Hydrogen is attracting significant interest in New Zealand. With potential applications including energy storage, industrial heating, chemical feedstock, and green fuel, hydrogen holds a vast potential as an alternative energy vector. The New Zealand Government recognizes the need to explore hydrogen in order to meet climate change commitments, such as the 2015 Paris agreement and net-zero carbon emissions by 2050 [2]. A high share of renewables in the electricity mix [3] places New Zealand in a position to produce green hydrogen from renewable electricity sources through electrolysis.
Emissions growth in the road transport sector is responsible for an overall increase in New Zealand’s greenhouse gas emissions. In 2017, road transport accounted for about 14.5 million tonnes of CO2-equivalent, or around 18% of total greenhouse gas emissions in New Zealand [4]. In particular, the heavy vehicle fleet is hard to decarbonize because penetration of battery technology is difficult [5].
This paper examines the feasibility of green hydrogen as a transport fuel for very heavy vehicles (VHVs) in New Zealand. VHVs are defined as those vehicles with gross vehicle mass that exceeds 30 tonnes [6]. Green hydrogen fuel is attractive for VHVs for several reasons. First, VHVs tend to have definite travel patterns with routine back-to-base trips, suitable to be serviced by centralized hydrogen refuelling facilities. Second, the growth of heavy traffic is correlated with GDP because economic growth necessitates road freight activities [7]. Third, heavy vehicles consume diesel, a non-renewable fuel with local prices that are greatly influenced by international price volatility [8]. Therefore, green hydrogen that is produced in New Zealand could potentially decarbonize VHVs without compromising road freight activities in a growing economy.
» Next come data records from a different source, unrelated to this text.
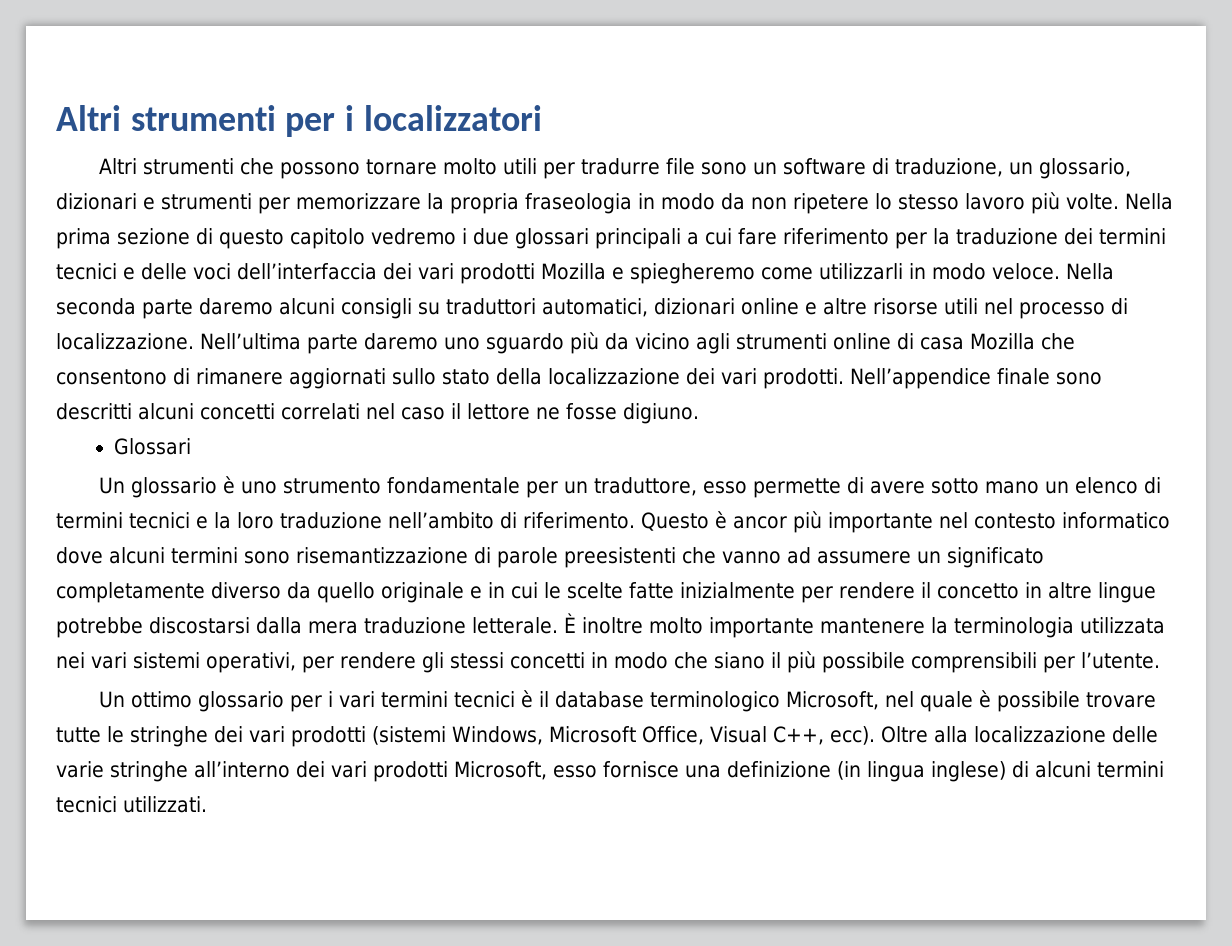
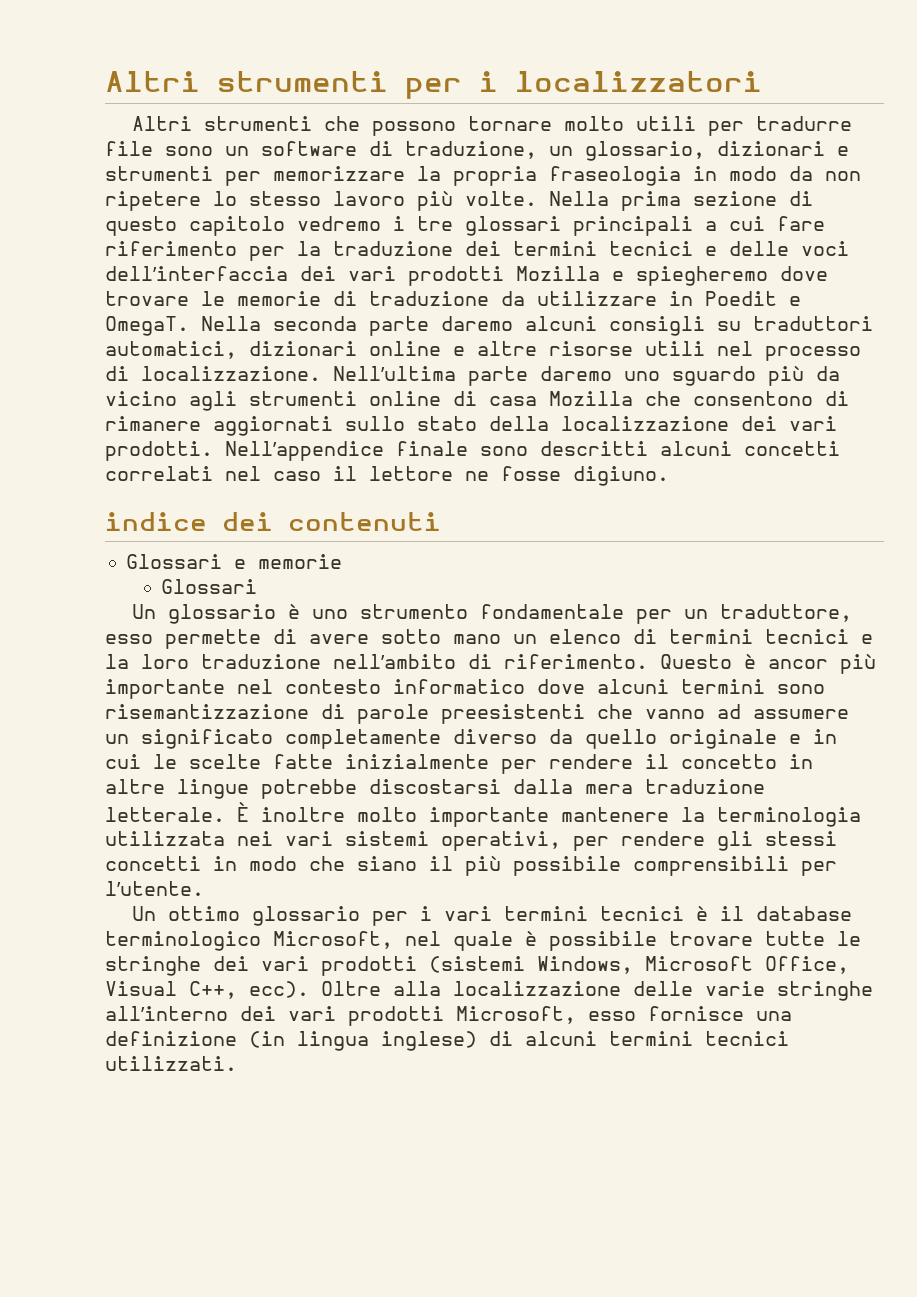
[473,228,509,245] due -> [417,216,453,231] tre
[761,263,1060,280] come utilizzarli in modo veloce. -> [780,266,828,281] [105,291,801,306] [105,316,189,336] dove trovare le memorie di traduzione da utilizzare in Poedit e OmegaT.
(699, 413) none -> [105,512,441,531] [126,554,343,569] // indice dei contenuti // Glossari e memorie

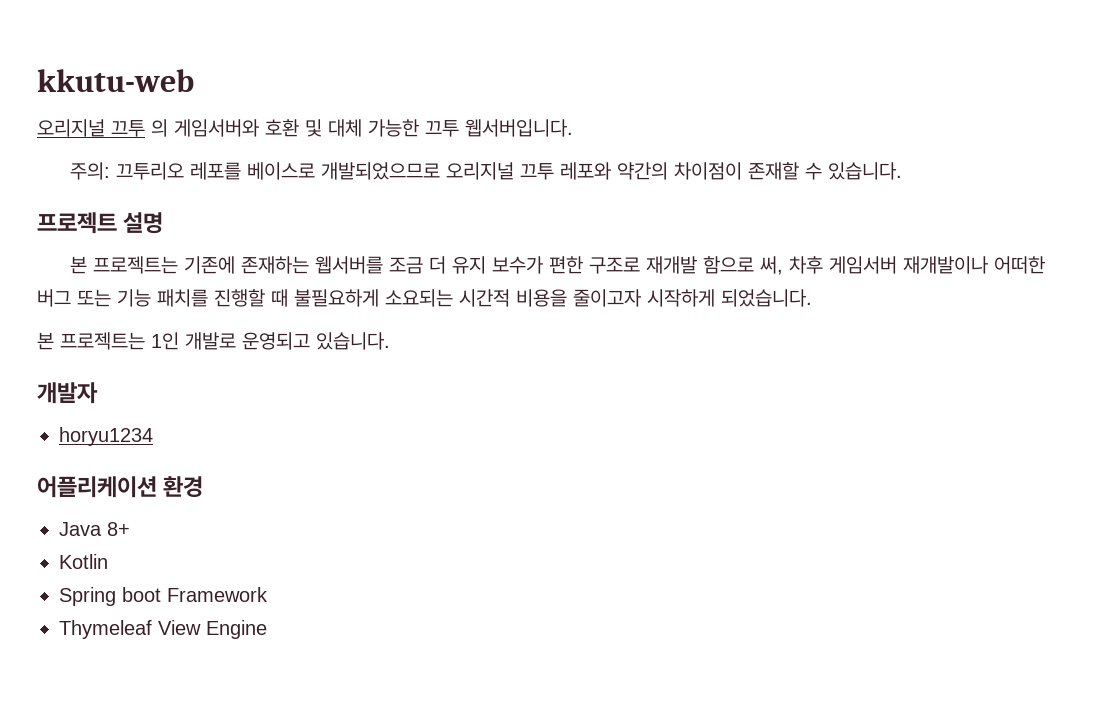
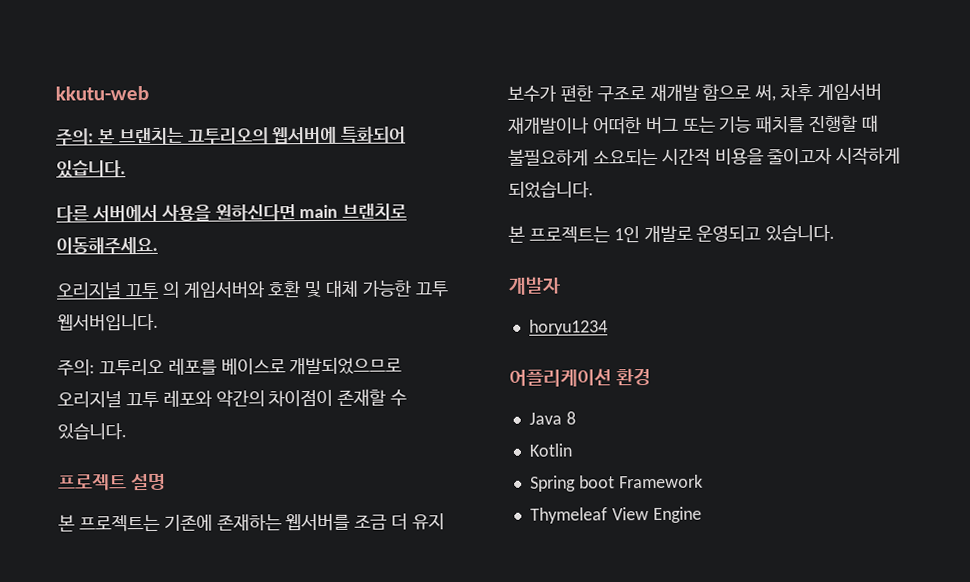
(194, 80) none -> [56,126,407,146] [56,160,126,178] [56,203,408,223] [56,236,158,255] // 주의: 본 브랜치는 끄투리오의 웹서버에 특화되어 있습니다. // 다른 서버에서 사용을 원하신다면 main 브랜치로 이동해주세요.
[107,522,130,536] 8+ -> [565,411,576,425] 8

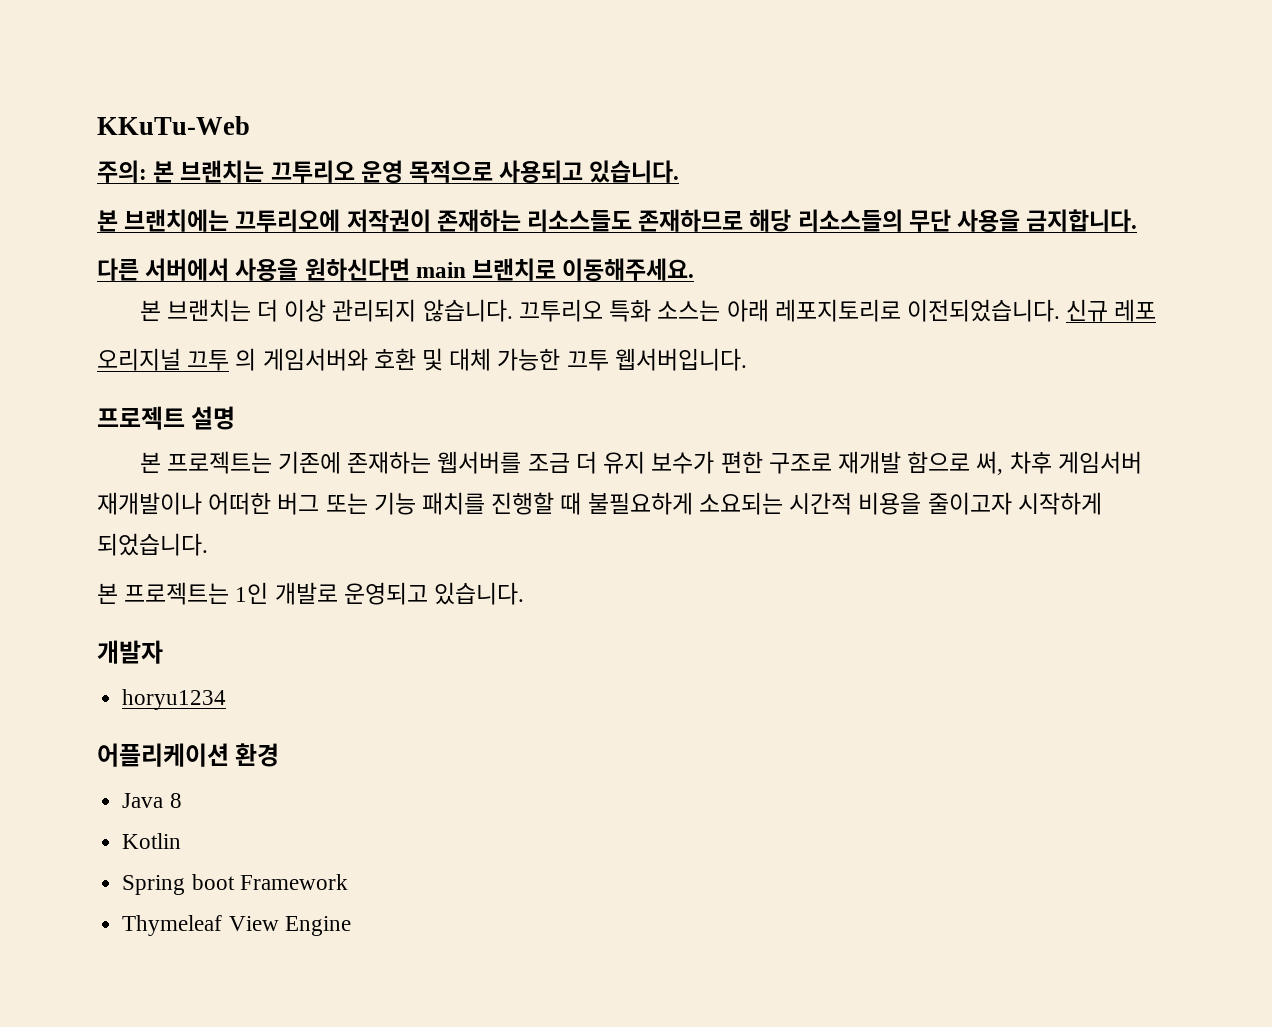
[55,85,149,101] kkutu-web -> [97,116,250,135] KKuTu-Web
[187,126,407,145] [56,160,126,178] 끄투리오의 웹서버에 특화되어 있습니다. -> [270,160,680,183] [97,209,1138,232] 끄투리오 운영 목적으로 사용되고 있습니다. // 본 브랜치에는 끄투리오에 저작권이 존재하는 리소스들도 존재하므로 해당 리소스들의 무단 사용을 금지합니다.
(158, 245) none -> [139,299,1157,322] // 본 브랜치는 더 이상 관리되지 않습니다. 끄투리오 특화 소스는 아래 레포지토리로 이전되었습니다. 신규 레포
[57,357,403,376] [57,388,408,408] [57,423,127,440] // 주의: 끄투리오 레포를 베이스로 개발되었으므로 오리지널 끄투 레포와 약간의 차이점이 존재할 수 있습니다. -> (747, 359) none

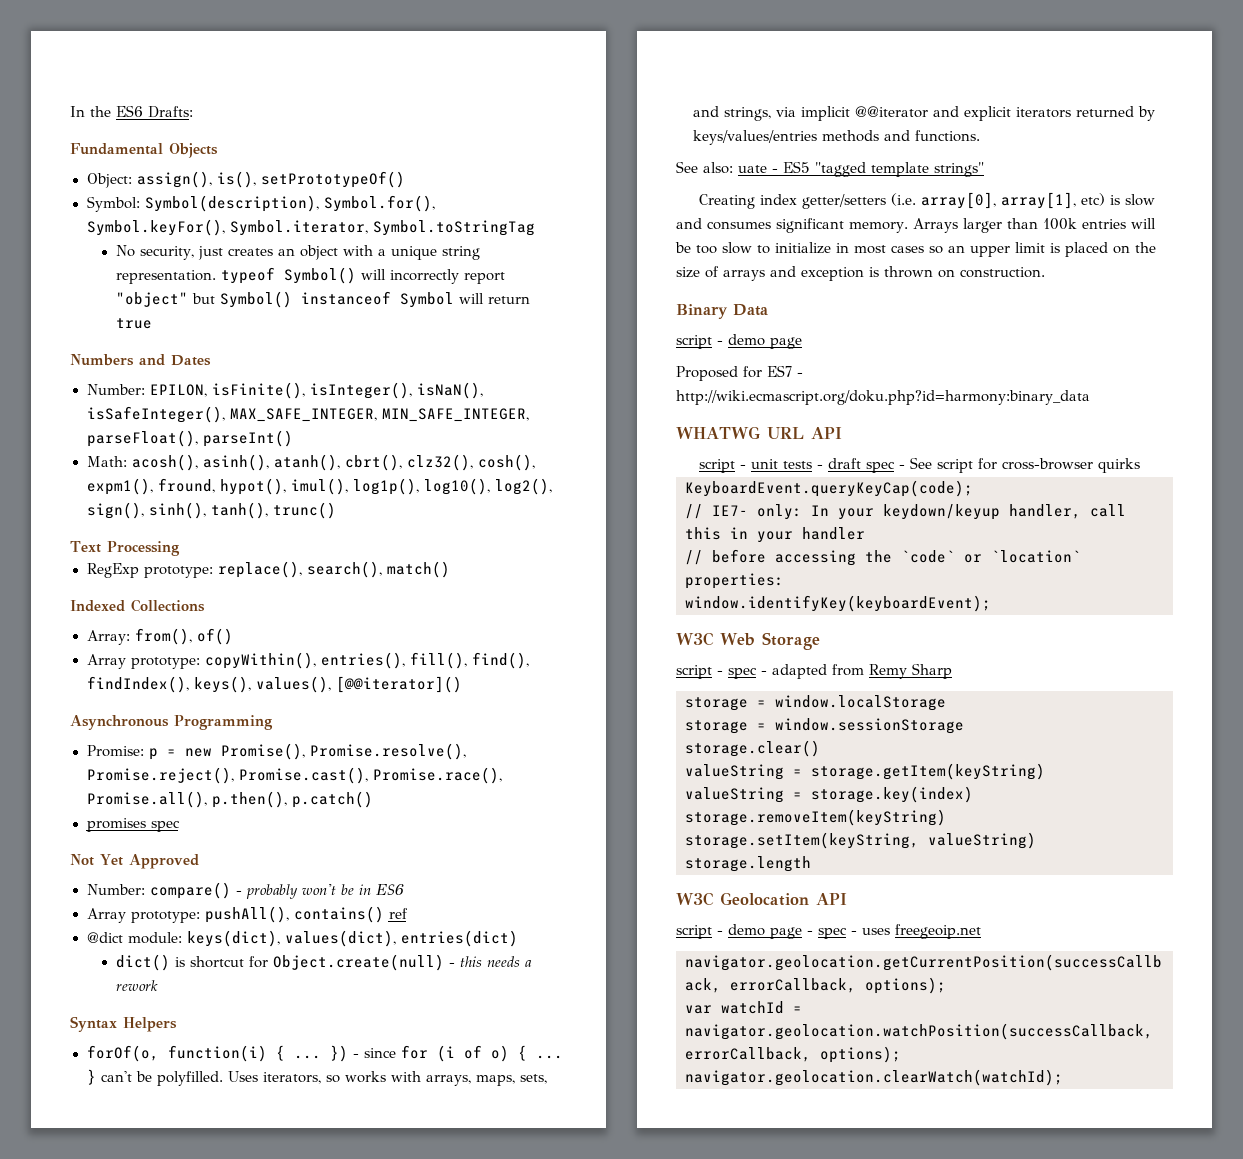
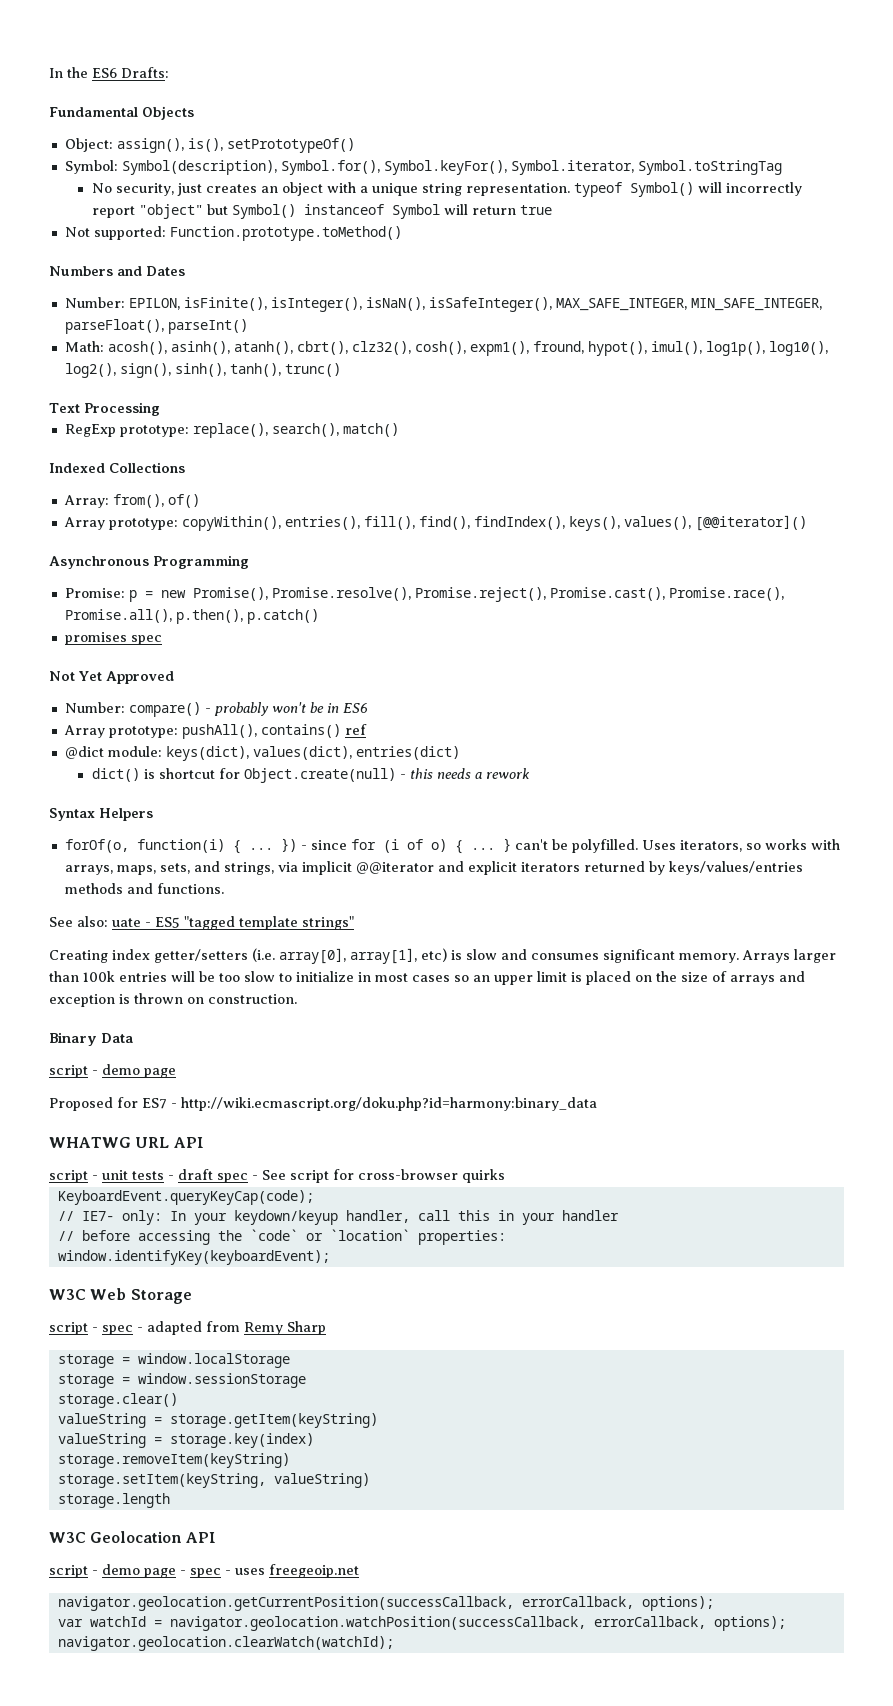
(152, 323) none -> [64,226,402,241] // Not supported: Function.prototype.toMethod()

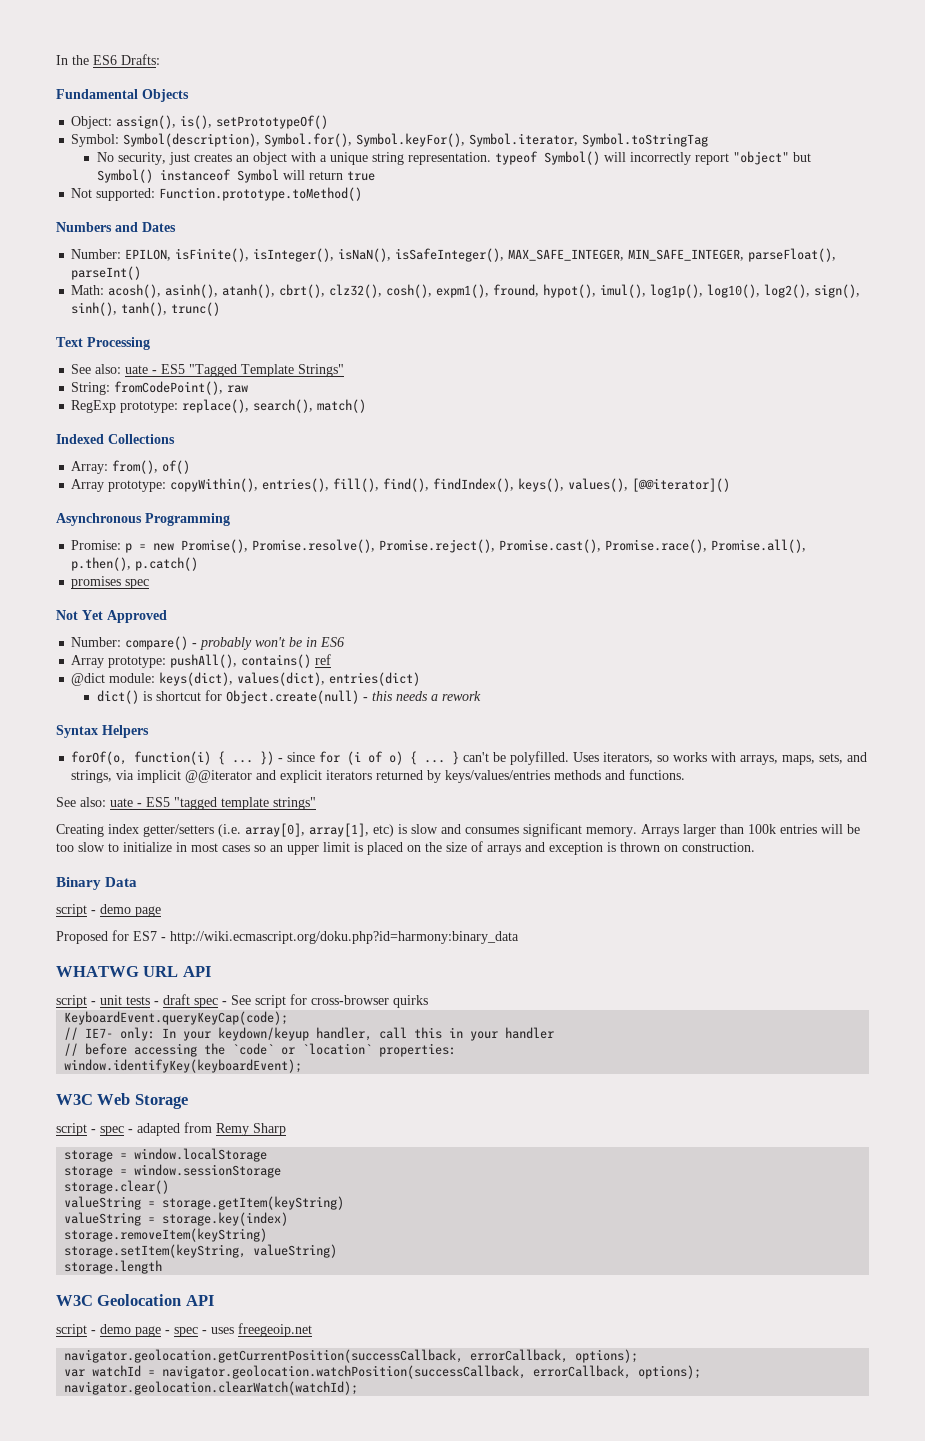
(160, 409) none -> [71,364,345,377] [71,381,249,395] // See also: uate - ES5 "Tagged Template Strings" // String: fromCodePoint(), raw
To achieve this, green hydrogen demand must be estimated from diesel consumed by all VHVs [9,10]. Available energy supply must also be calculated from consented yet unbuilt RE [10]. Third, hydrogen price is calculated using the concept of levelized cost [11,12]. This research is novel because it sets the assessment in a New Zealand context and uses the concept of levelized cost in the calculation of hydrogen cost.

2. Literature Review

2.1. Hydrogen from Electrolysis

Electrolysis systems have three operational parameters: water consumption, power consumption and efficiency. Water consumption is estimated to be around 2.38 gallons or 9 L of water per kilogram of hydrogen [13]. In terms of overall consumption, fossil-based hydrogen production has a greater water footprint compared to RE-based production [14]. Electrolytic power consumption is a function of hydrogen flow rate, which ranges from 50 to 81 kWh/kg of hydrogen [15]. Electrolyser efficiency is usually 70–75% for alkaline electrolysers and about 80–85% for PEM electrolysers, and is a function of current density and temperature [15,16]. Higher current density is needed to produce larger amounts of hydrogen from a given electrolyser area. Operating temperature must also be optimised because more economical hydrogen can be produced at high temperatures [17] but system aging increases as operating temperature increases [18].

2.2. Hydrogen for Transport

Hydrogen can address sectors that are “purely battery challenged”, such as heavy-duty transport, non-electrified rail, and maritime transportation. Although batteries exist in fuel cell electric vehicles (FCEV) and this combination may be more economical, purely battery transport may not always meet performance standards and the criterion of refuelling convenience [19]. Moreover, hydrogen-powered vehicles, or fuel cell electric vehicles (FCEVs), have the following particular advantages over internal combustion vehicles and purely battery electric vehicles (BEVs) [1,19]:
  • FCEVs can drive further (more than 500 km) without frequent refuelling.
  • Refuelling times for FCEVs are similar to those for gasoline and diesel vehicles.
  • Hydrogen fuel has higher energy densities compared to stored energy in purely battery vehicles. Because of this, the sensitivity of FCEV powertrain cost and weight to the amount of energy stored (in kWh) is low. This is particularly beneficial for vehicles that require larger energy storage, such as heavy vehicles used for heavy load capacity and long ranges.
  • Infrastructure for FCEVs resembles that of gasoline fuel infrastructure, which adds value to practicality and capital costs.
All land vehicle types are potential niche markets for hydrogen fuel, but medium to heavy vehicles can truly benefit from longer ranges and fewer refuelling stops [19]. Compared to purely battery electric vehicles, however, fuel cell vehicles are relatively new to the market. At present, large battery electric vehicles and fuel cell technologies are still expensive relative to small battery electric vehicles. Without significant improvements in battery charging and storage for longer range use, hydrogen would become a better low-carbon electrification option for medium to heavy trucks [1].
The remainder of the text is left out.